Peter Price

Personal information
- Full name: Peter William Price
- Date of birth: 17 August 1949 (age 77)
- Place of birth: Wrexham, Wales
- Position: Inside forward

Youth career
- ????–1966: Liverpool

Senior career*
- Years: Team / Apps / (Gls)
- 1966–1968: Liverpool / 0 / (0)
- 1968–1972: Peterborough United / 119 / (62)
- 1972–1974: Portsmouth / 14 / (2)
- 1974: → Peterborough United (loan) / 2 / (0)
- 1974–1978: Barnsley / 79 / (28)
- Total:  / 214 / (92)

International career
- 1970–1971: Wales U23 / 4

= Peter Price (footballer, born 1949) =

Welsh footballer (born 1949)

Peter Price (born 17 August 1949) is a Welsh former professional footballer who played professionally in England during the 1960s and 1970s.

==Career==

===Early career===
Price was one of that generation who bridged the gap between terminological eras, beginning his career as an inside forward and ending it as a striker despite playing a similar role throughout.
He began his career as a youth at Liverpool, signing a full-time professional contract in 1966.

===Peterborough United===
In 1968, having failed to break into the Liverpool first team, he joined Peterborough United, for whom he scored 62 goals in 119 appearances.

===Portsmouth===
In 1972, Price signed for Portsmouth.
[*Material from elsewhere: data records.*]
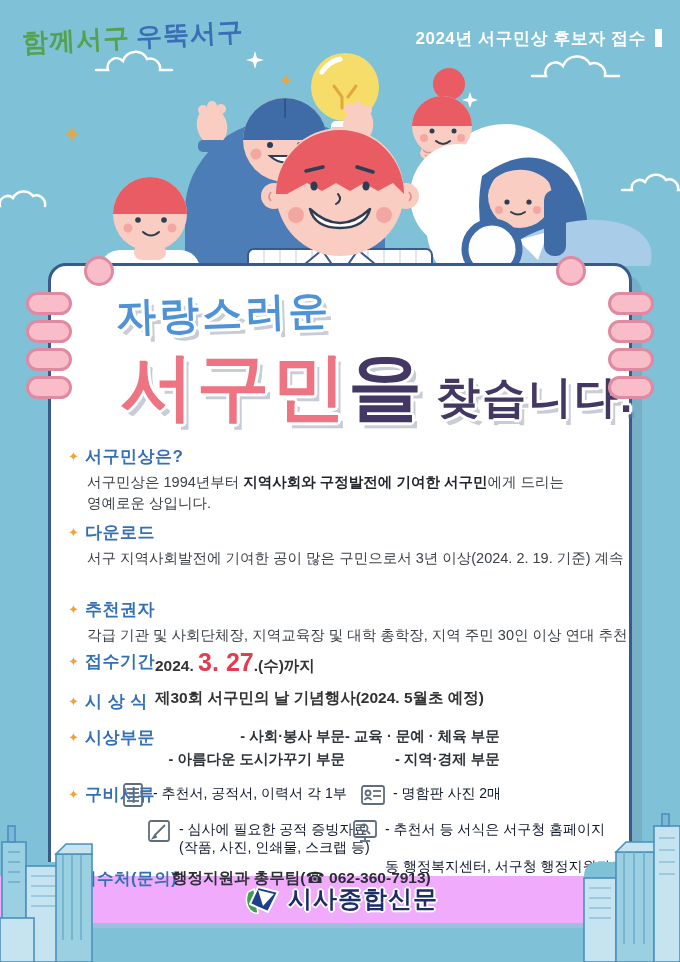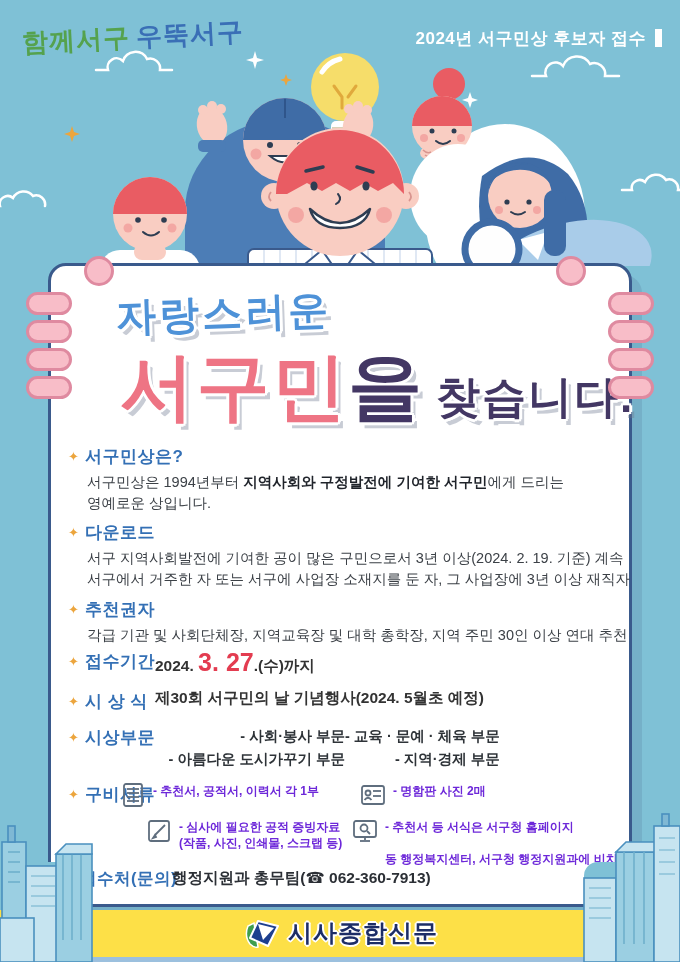"서구에서 거주한 자 또는 서구에" span { html: <span>서구에서 거주한 자 또는 서구에 사업장 소재지를 둔 자, 그 사업장에 3년 이상 재직자</span> -> none }
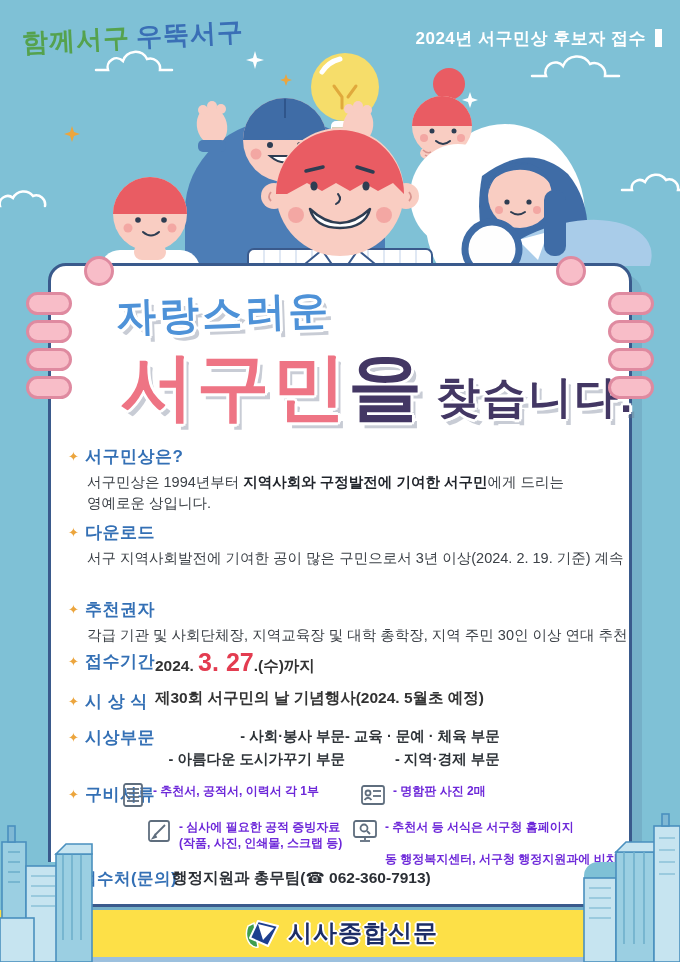"- 추천서, 공적서, 이력서 각" .doc-text { color: #6d28d9 -> #0f172a; font-size: 12px -> 14px; font-weight: 700 -> 400 }
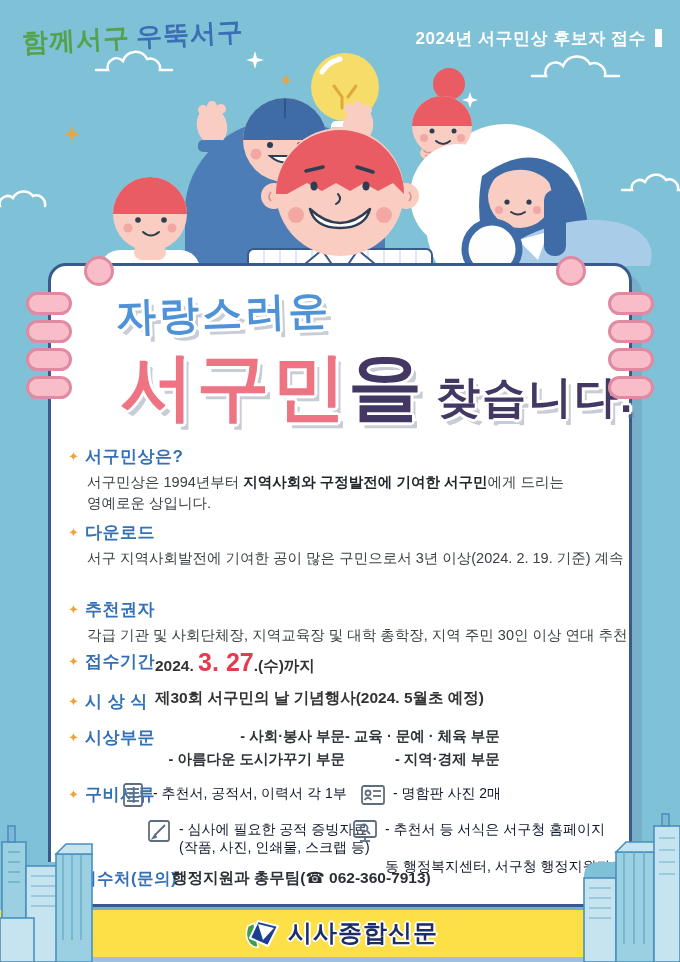"시사종합신문" .footerbar { background: #fde047 -> #f0abfc; top: 910px -> 876px }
Hampered by a back injury, he struggled to establish himself in the side, eventually leaving Fratton Park to return to his former club two years later.

===Barnsley===
He ended his career at Barnsley, making his final appearance in the spring of 1978.

==International career==

While at Peterborough, Price played for the Welsh under-23 side, scoring the winning goal against Scotland at Swansea City's Vetch Field ground.